USAID programs emphasize HIV/AIDS prevention through reproductive health programs to reduce risk behaviors and efforts to prevent mother to child transmission. In the hardest hit countries, USAID programs provide care and support for those infected and to survivors, particularly orphans and other children affected by AIDS. A revised USAID strategy now directs increased funding to selected countries based on magnitude and severity of the disease, and likelihood of success. Impact indicators have been finalized and monitoring systems are being put into place in these priority countries. The 2003 Budget requests a $115 million increase for USAID’s HIV/AIDS programs.

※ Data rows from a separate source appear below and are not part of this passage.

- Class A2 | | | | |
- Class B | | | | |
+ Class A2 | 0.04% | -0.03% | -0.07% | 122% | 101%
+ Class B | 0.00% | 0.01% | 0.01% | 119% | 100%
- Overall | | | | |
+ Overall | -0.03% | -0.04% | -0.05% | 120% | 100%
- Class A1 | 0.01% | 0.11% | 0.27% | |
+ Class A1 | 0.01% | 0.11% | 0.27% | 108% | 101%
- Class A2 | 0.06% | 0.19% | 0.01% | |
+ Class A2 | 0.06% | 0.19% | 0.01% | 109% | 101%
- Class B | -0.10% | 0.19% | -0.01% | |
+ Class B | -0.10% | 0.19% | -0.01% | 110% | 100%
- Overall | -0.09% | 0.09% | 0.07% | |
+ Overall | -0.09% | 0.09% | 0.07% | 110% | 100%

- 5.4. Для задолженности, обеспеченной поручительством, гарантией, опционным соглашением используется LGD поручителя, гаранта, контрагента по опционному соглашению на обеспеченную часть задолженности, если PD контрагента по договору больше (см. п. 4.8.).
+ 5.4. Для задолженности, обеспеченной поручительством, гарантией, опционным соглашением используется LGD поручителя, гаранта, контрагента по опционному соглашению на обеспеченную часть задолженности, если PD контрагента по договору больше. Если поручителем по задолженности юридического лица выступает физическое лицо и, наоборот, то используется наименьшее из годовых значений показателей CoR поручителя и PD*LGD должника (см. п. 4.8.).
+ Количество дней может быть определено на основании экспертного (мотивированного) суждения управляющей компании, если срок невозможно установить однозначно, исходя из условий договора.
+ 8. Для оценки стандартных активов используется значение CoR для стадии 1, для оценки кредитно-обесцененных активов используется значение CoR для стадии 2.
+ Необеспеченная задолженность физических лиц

Emergency Central American and Caribbean Hurricane Reconstruction

Ineffective

Hurricane Georges hit the Caribbean in September of 1998 and Hurricane Mitch ravaged Central America in late October and November of 1998. In May of 1999, Congress approved an emergency supplemental package that included $621 million for disaster recovery for the countries affected by Hurricanes Georges and Mitch. The emergency package was intended to provide timely assistance to the hurricane victims, yet USAID had only expended 41 percent of the funds by December 31, 2000, one and a half years after funds were provided. By the end of 2001, USAID had completed approximately 93 percent of its programs. As testified to Congress by GAO, two factors contributing to the delayed response were USAID’s lack of experience in rapidly designing and implementing a large-scale infrastructure program with short-term goals, and the need to coordinate with the 13 other federal agencies that helped to implement the program.


Improving Performance

Despite USAID’s best efforts, some programs fail. For example, USAID commissioned an evaluation of school feeding programs in Haiti that showed: “There is no causal connection between school feeding and improved educational performance”. In addition, the report found that school feeding programs are among the least cost-effective interventions in education. As a result, in Haiti, USAID’s Food for Peace Office will phase out these programs in favor of more effective programs in health, nutrition, and agriculture.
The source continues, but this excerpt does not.